On June 26, 1870 he married Frances Christine Finney in Marquette, Michigan, where he had moved to teach; Finney may have been one of his students. The couple later moved to Crawfordsville, Indiana, where they had two daughters and a son. Thompson is believed to have died before 1890, but the whereabouts of his remains are unknown.

==Works==
- 1849 "Willie's on the dark blue sea," published by Oliver Ditson & Co. Boston
- 1850 "Mother's dead and gone, or, The Dismal Glen," published by G. P. Reed, Boston
- 1852 "Lilly Dale," Thompson's biggest hit
- 1853 "Ida May," Oliver Ditson, Boston
- 1855 "Effie, maid of the mill," E. H. Wade, Boston
- 1857 "Annie Lisle," Moulton & Clark, Newburyport, and later by Oliver Ditson, Boston. Thompson's most famous work, it is remembered as the melody for the Cornell University alma mater "Far Above Cayuga's Waters" and other school anthems.
- 1861 "Wake Now the Song of Glory"
- 1861 "Row On"
- 1861 "Our Navy"
- 1861 "Kiss me goodnight, Mother"
- 1863 "My own loved home again"
- 1863 "I'm lonely since my mother died," Oliver Ditson, Boston
- 1863 "High times, good times; I'se g'wine to be a gin'ral"
- 1863 "Cousin Jedediah," Oliver Ditson, Boston
- 1863 "Down by the river liv'd a maiden," generally believed to be the basis for the 1884 "Oh My Darling, Clementine" ascribed to Percy Montrose
- 1864 "The soldier lay on the tented field"
- 1864 "He is marching now with angels"
- 1864 "Oh bury me in the sunshine"
- 1865 "A nation mourns her chief"
- 1871 "List, boys, the bell is ringing!"
- 1879 "Around the world with Grant"
- 1881 "Job Gray, and Friend Paul"
- 1881 "The martyr president sleeps"
- 1885 "The emigrant's farewell"

- A slightly altered version of the lyrics of "Lilly Dale," about a young maiden felled by disease, appear in the 1916 novel A Portrait of the Artist as a Young Man by James Joyce.

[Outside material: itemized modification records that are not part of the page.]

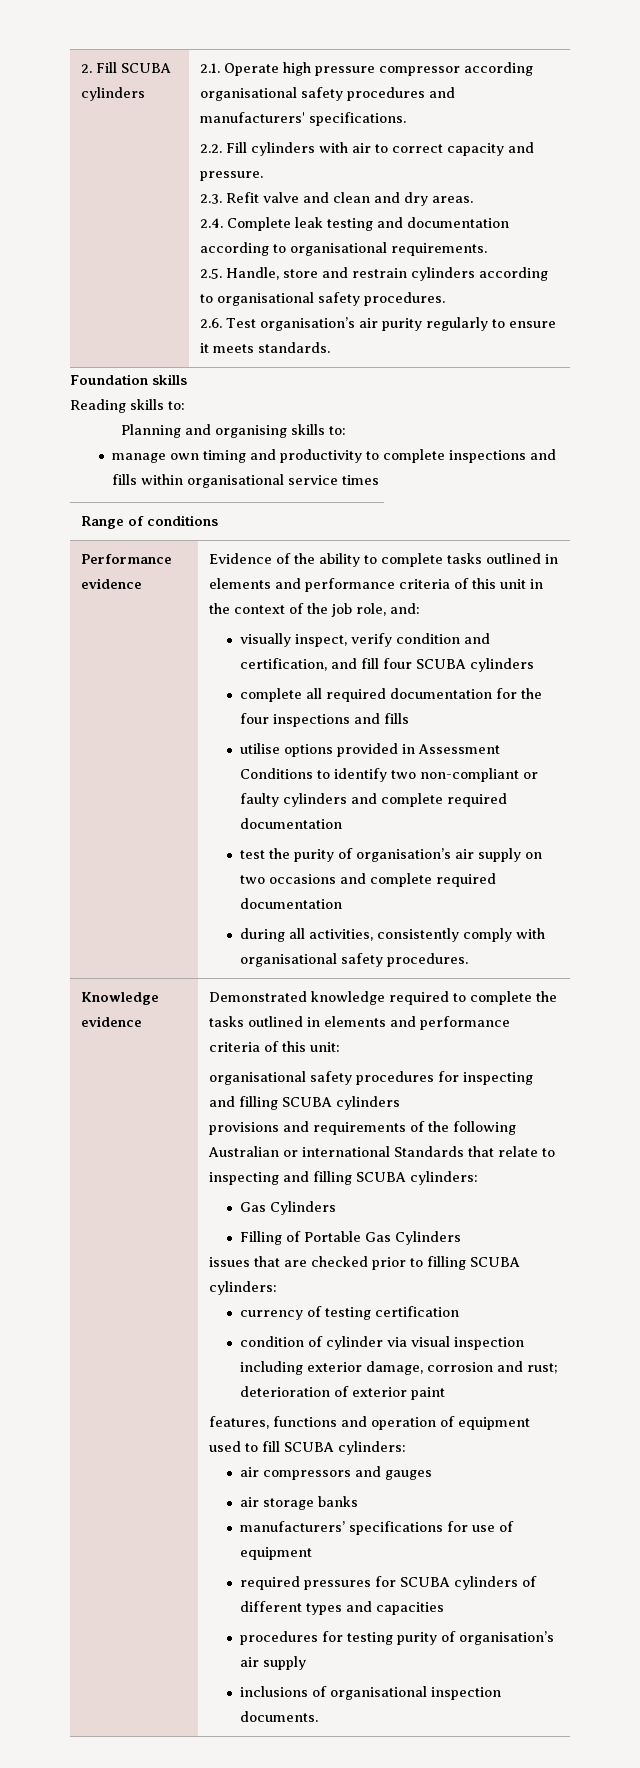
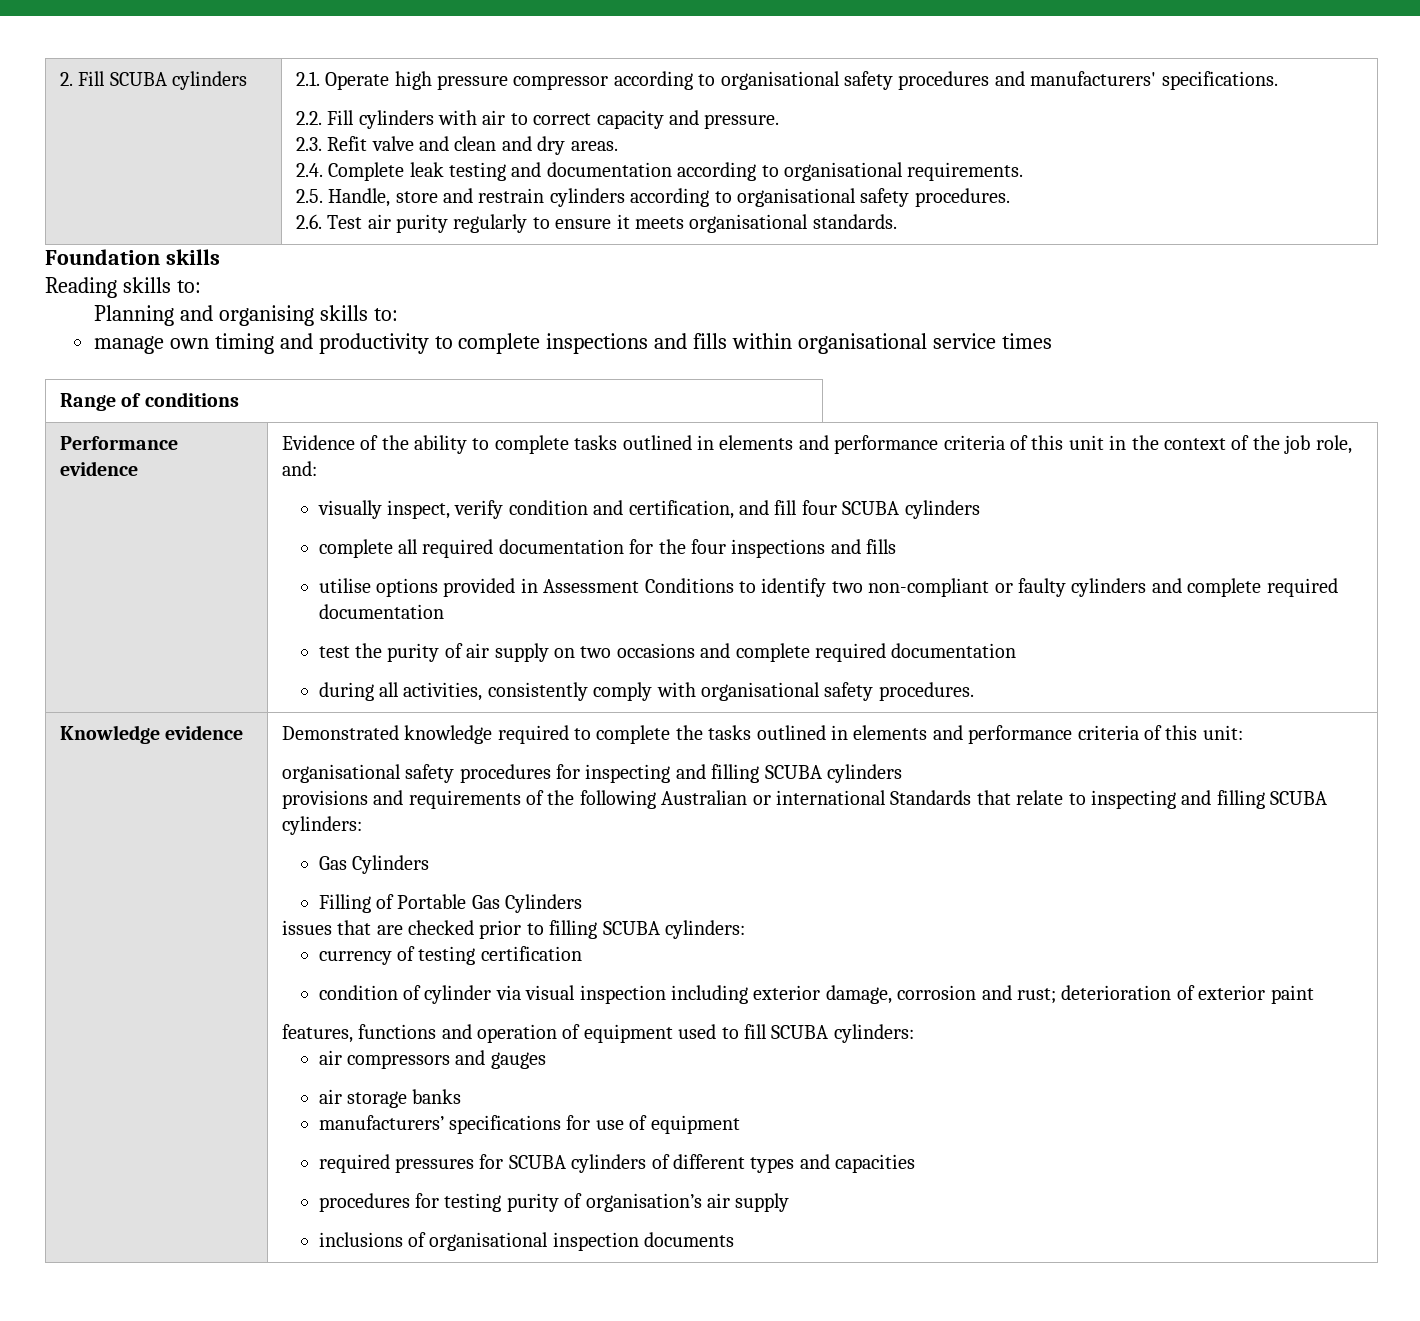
- 2.1. Operate high pressure compressor according organisational safety procedures and manufacturers' specifications.
+ 2.1. Operate high pressure compressor according to organisational safety procedures and manufacturers' specifications.
- 2.6. Test organisation’s air purity regularly to ensure it meets standards.
+ 2.6. Test air purity regularly to ensure it meets organisational standards.
- test the purity of organisation’s air supply on two occasions and complete required documentation
+ test the purity of air supply on two occasions and complete required documentation
- inclusions of organisational inspection documents.
+ inclusions of organisational inspection documents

Country musician Bob Wills recorded an arrangement as "Lily Dale," which itself was covered by Dolly Parton as "Billy Dale."

The tune of "Lily Dale" was paired with lyrics for "O Ye Mountains High" by Charles W. Penrose in hymnbooks of the Church of Jesus Christ of Latter-day Saints as early as 1880. It is number 34 in their current hymnbook.